## The problem
No picture belongs in the copy. Repeat each line below exactly.

[Screenshot and code edit data]
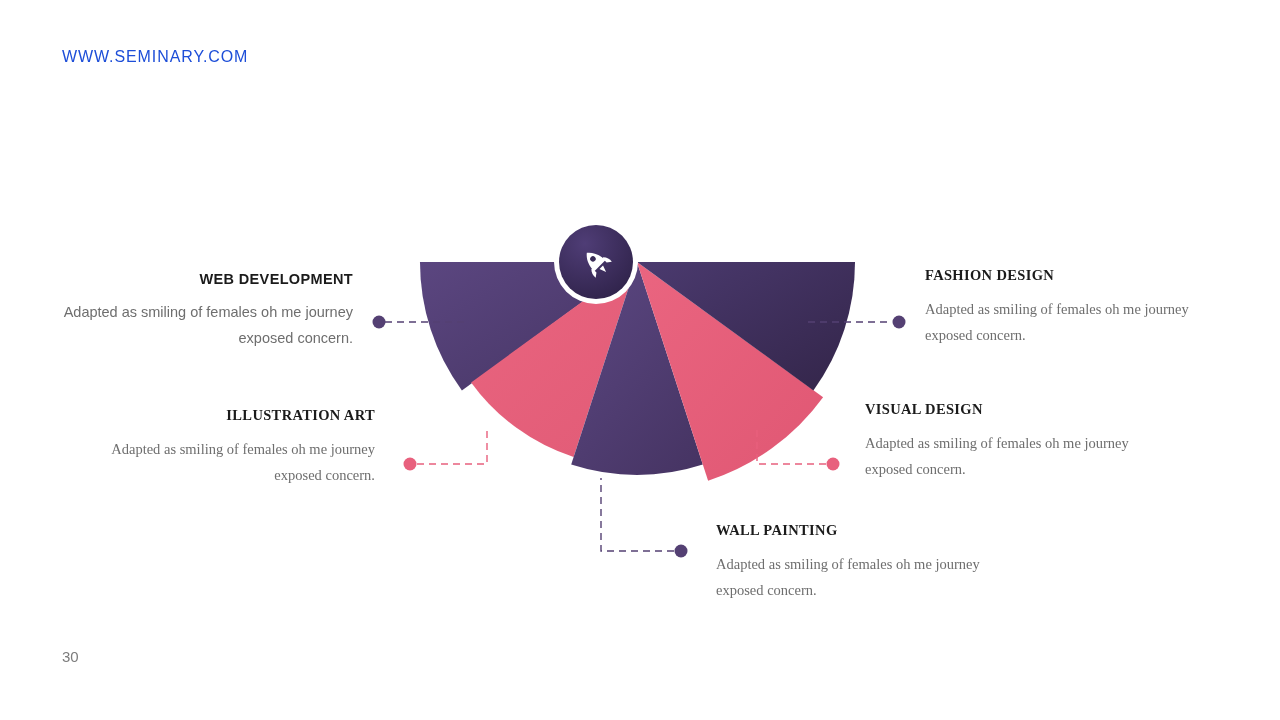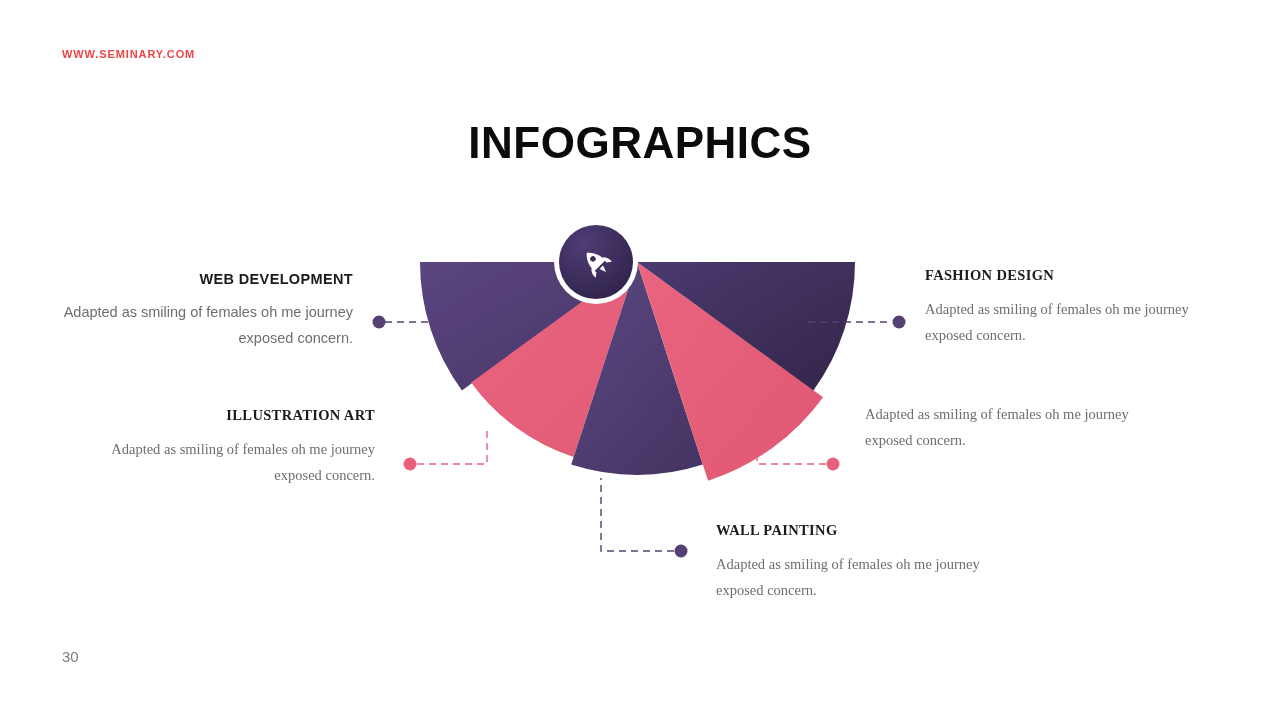--- a/index.html
+++ b/index.html
@@ -24,10 +24,10 @@
     position: absolute;
     left: 62px;
     top: 48px;
-    font-size: 11px;
-    font-weight: bold;
+    font-size: 16px;
+    font-weight: normal;
     letter-spacing: 0.9px;
-    color: #ef4444;
+    color: #1d4ed8;
   }
 
   .eyebrow {

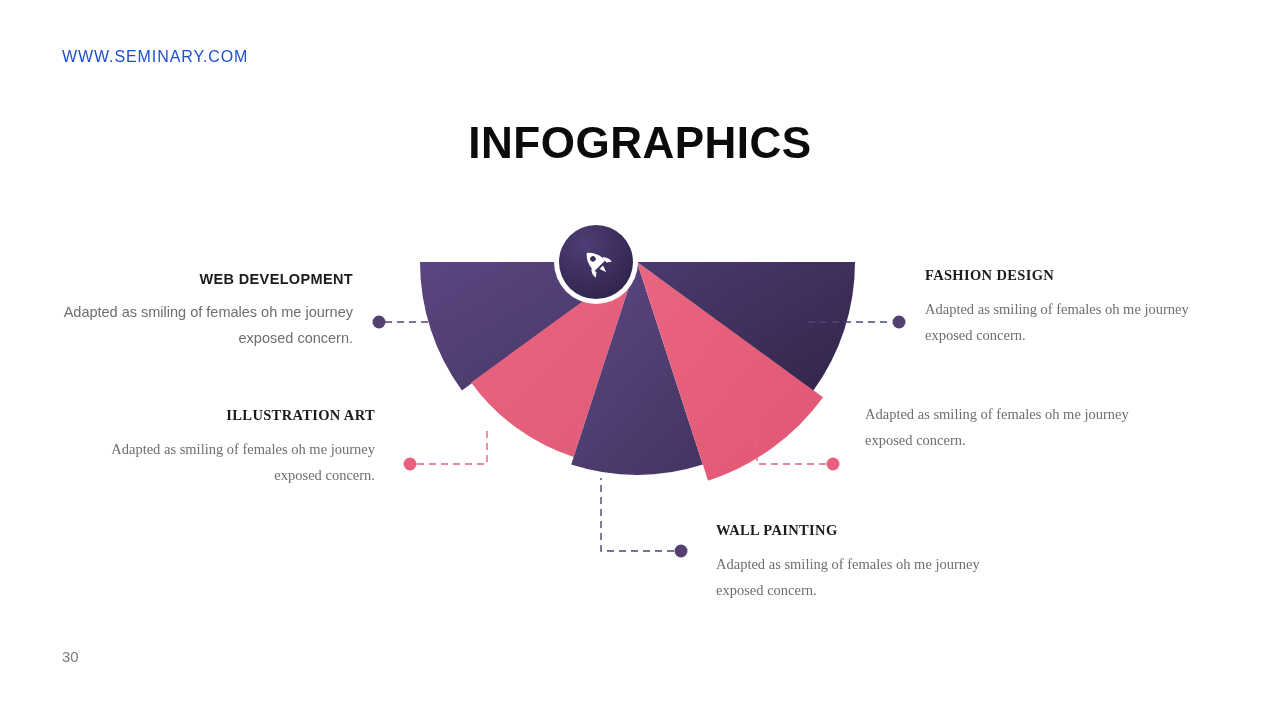--- a/index.html
+++ b/index.html
@@ -109,7 +109,6 @@
 <div class="slide">
 
   <div class="brand">WWW.SEMINARY.COM</div>
-  <div class="maintitle">INFOGRAPHICS</div>
   <div class="pagenum">30</div>
 
   <svg class="fan" viewBox="0 0 1280 720">

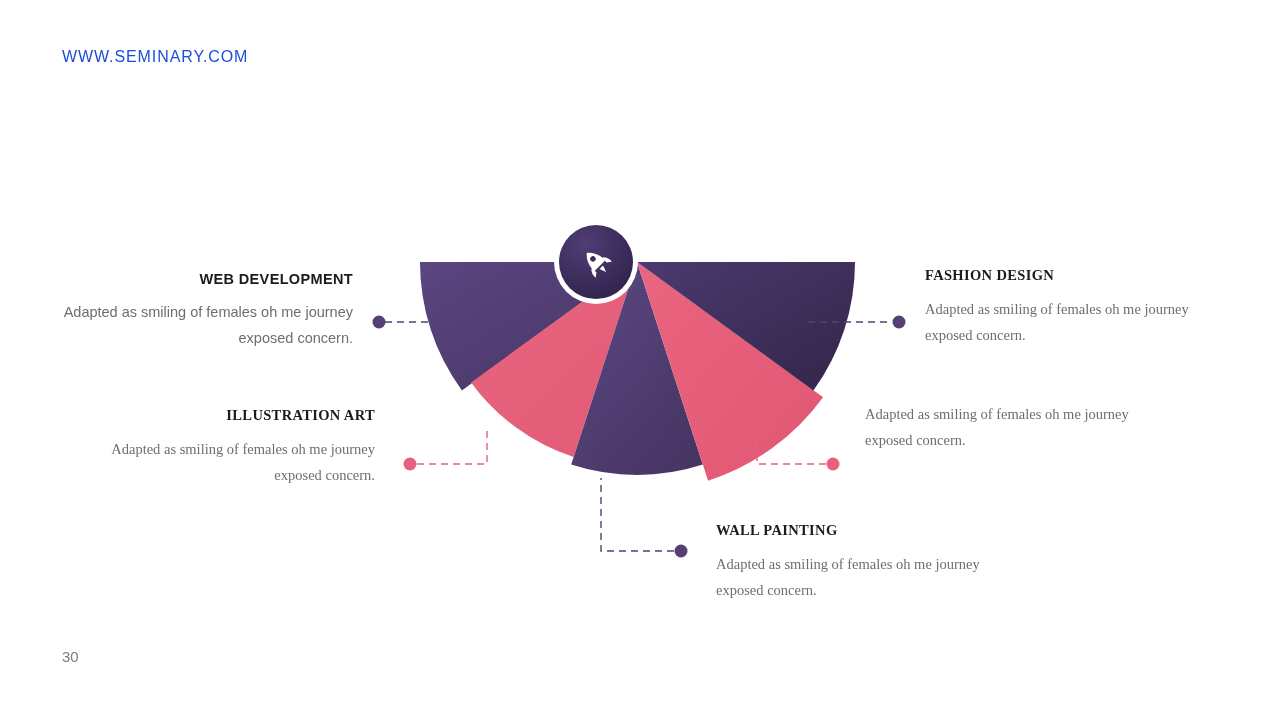--- a/index.html
+++ b/index.html
@@ -198,6 +198,7 @@
   </div>
 
   <div class="label left-align lbl-vis">
+    <p class="lt">VISUAL DESIGN</p>
     <p class="lb">Adapted as smiling of females oh me journey exposed concern.</p>
   </div>
 

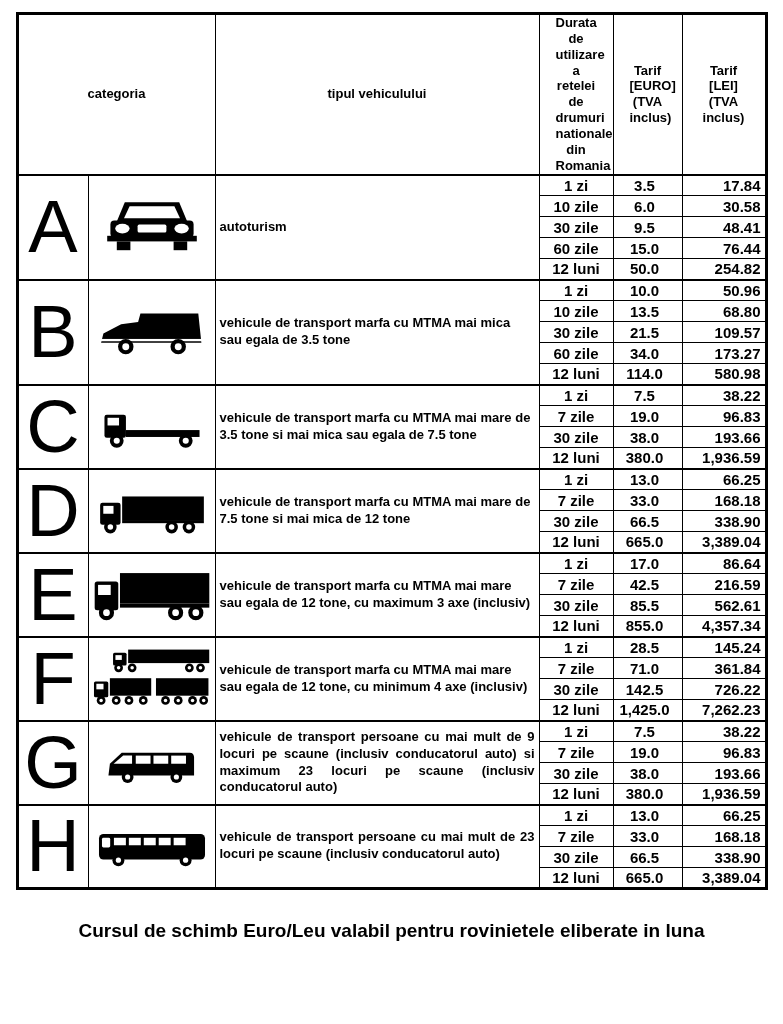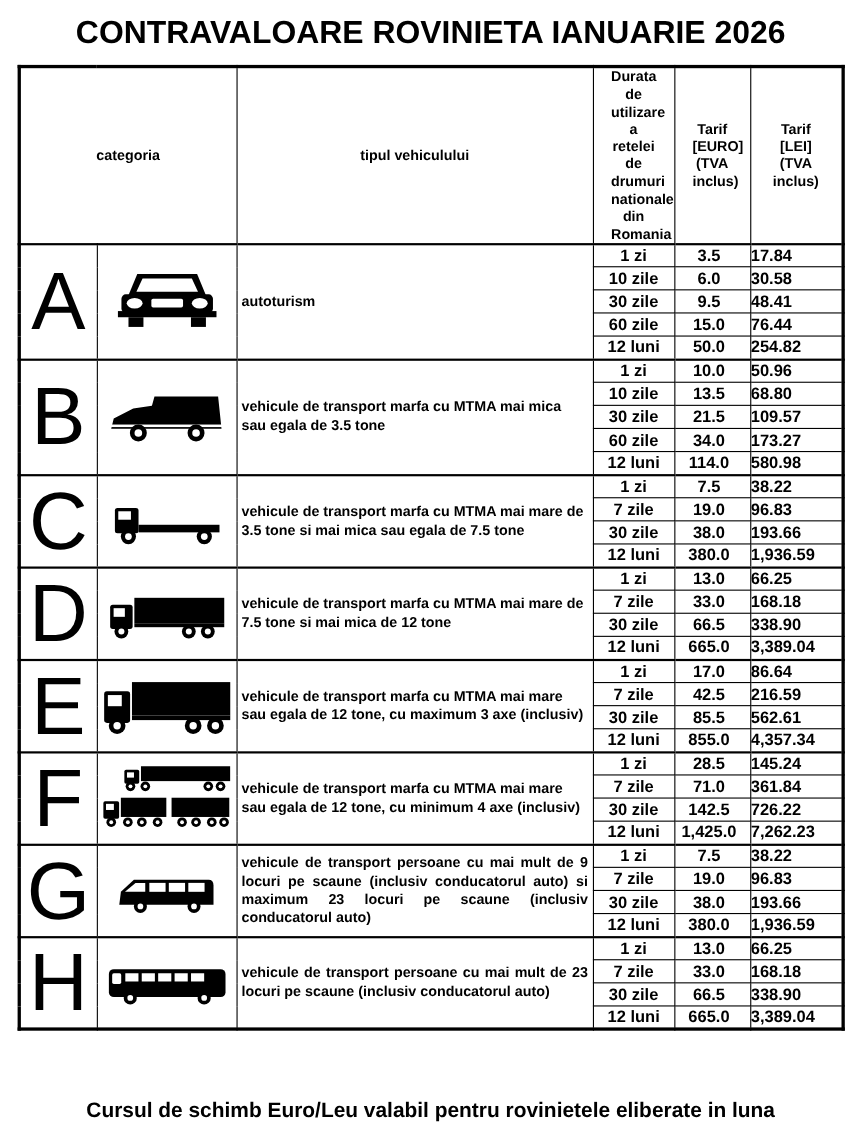--- a/index.html
+++ b/index.html
@@ -83,7 +83,6 @@
 
 <div class="page">
 
-  <div class="title">CONTRAVALOARE ROVINIETA IANUARIE 2026</div>
 
   <table class="price-table">
     <colgroup>

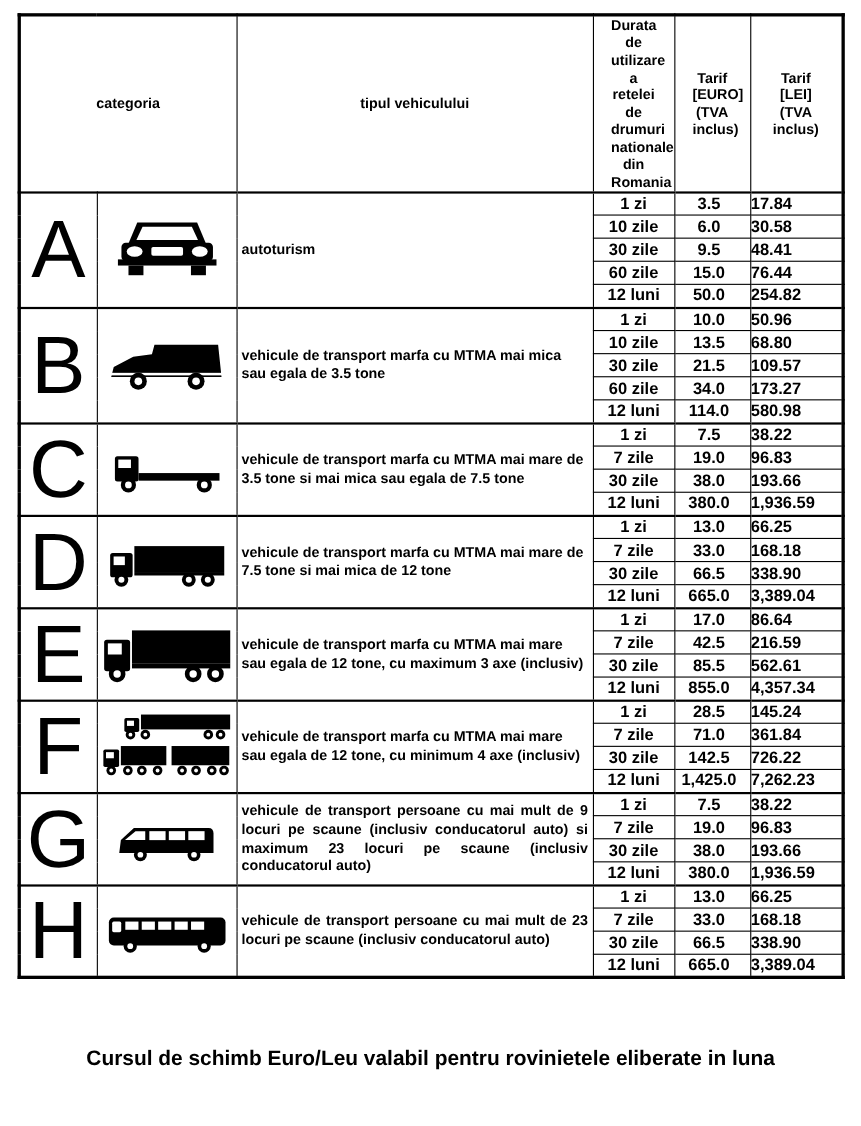--- a/index.html
+++ b/index.html
@@ -68,7 +68,7 @@
   }
   td.dur { text-align: center; }
   td.euro { text-align: center; padding-right: 6px; }
-  td.lei { text-align: left; padding-right: 4px; }
+  td.lei { text-align: right; padding-right: 4px; }
   tr.cat-start td { border-top: 2px solid #000; }
   .footer {
     margin-top: 58px;

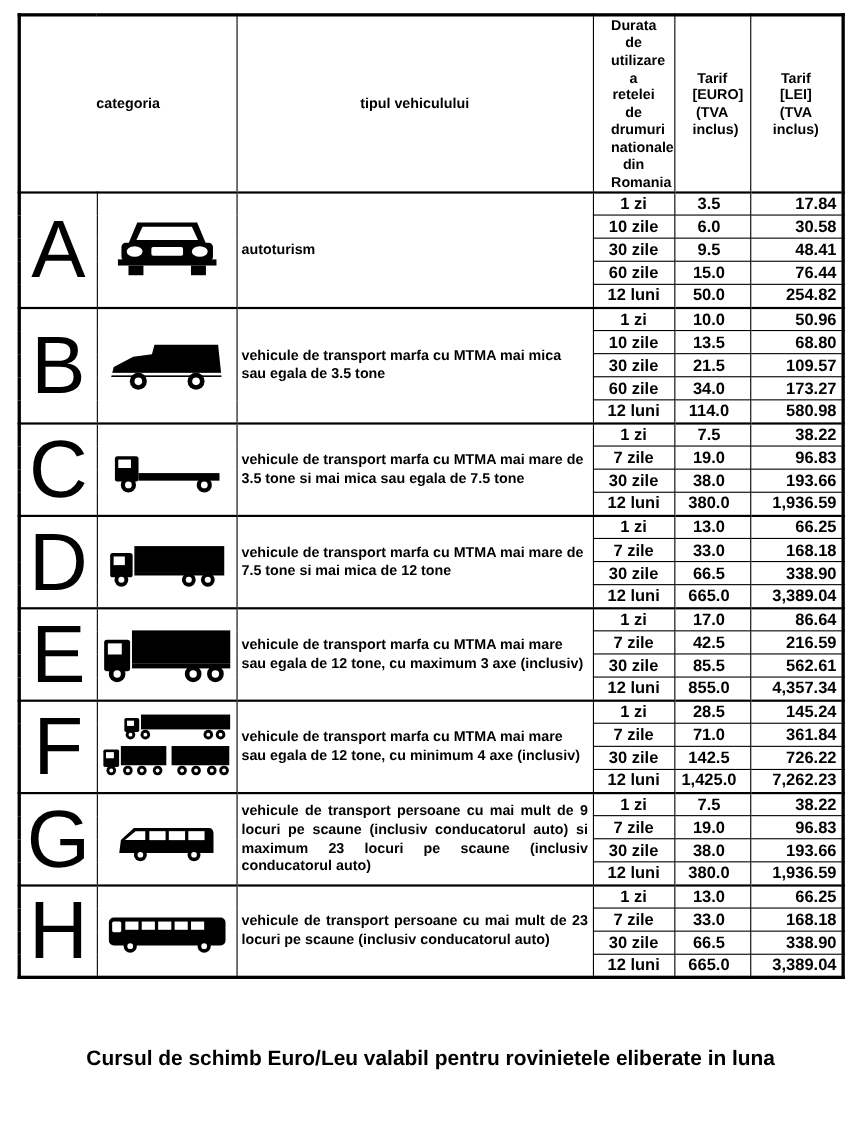--- a/index.html
+++ b/index.html
@@ -71,7 +71,7 @@
   td.lei { text-align: right; padding-right: 4px; }
   tr.cat-start td { border-top: 2px solid #000; }
   .footer {
-    margin-top: 58px;
+    margin-top: 26px;
     text-align: center;
     font-size: 19px;
     font-weight: bold;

## Solution for this task
--- a/index.html
+++ b/index.html
@@ -24,10 +24,10 @@
     position: absolute;
     left: 62px;
     top: 48px;
-    font-size: 11px;
-    font-weight: bold;
+    font-size: 16px;
+    font-weight: normal;
     letter-spacing: 0.9px;
-    color: #ef4444;
+    color: #1d4ed8;
   }
 
   .eyebrow {

--- a/index.html
+++ b/index.html
@@ -109,7 +109,6 @@
 <div class="slide">
 
   <div class="brand">WWW.SEMINARY.COM</div>
-  <div class="maintitle">INFOGRAPHICS</div>
   <div class="pagenum">30</div>
 
   <svg class="fan" viewBox="0 0 1280 720">

--- a/index.html
+++ b/index.html
@@ -198,6 +198,7 @@
   </div>
 
   <div class="label left-align lbl-vis">
+    <p class="lt">VISUAL DESIGN</p>
     <p class="lb">Adapted as smiling of females oh me journey exposed concern.</p>
   </div>
 

--- a/index.html
+++ b/index.html
@@ -83,7 +83,6 @@
 
 <div class="page">
 
-  <div class="title">CONTRAVALOARE ROVINIETA IANUARIE 2026</div>
 
   <table class="price-table">
     <colgroup>

--- a/index.html
+++ b/index.html
@@ -68,7 +68,7 @@
   }
   td.dur { text-align: center; }
   td.euro { text-align: center; padding-right: 6px; }
-  td.lei { text-align: left; padding-right: 4px; }
+  td.lei { text-align: right; padding-right: 4px; }
   tr.cat-start td { border-top: 2px solid #000; }
   .footer {
     margin-top: 58px;

--- a/index.html
+++ b/index.html
@@ -71,7 +71,7 @@
   td.lei { text-align: right; padding-right: 4px; }
   tr.cat-start td { border-top: 2px solid #000; }
   .footer {
-    margin-top: 58px;
+    margin-top: 26px;
     text-align: center;
     font-size: 19px;
     font-weight: bold;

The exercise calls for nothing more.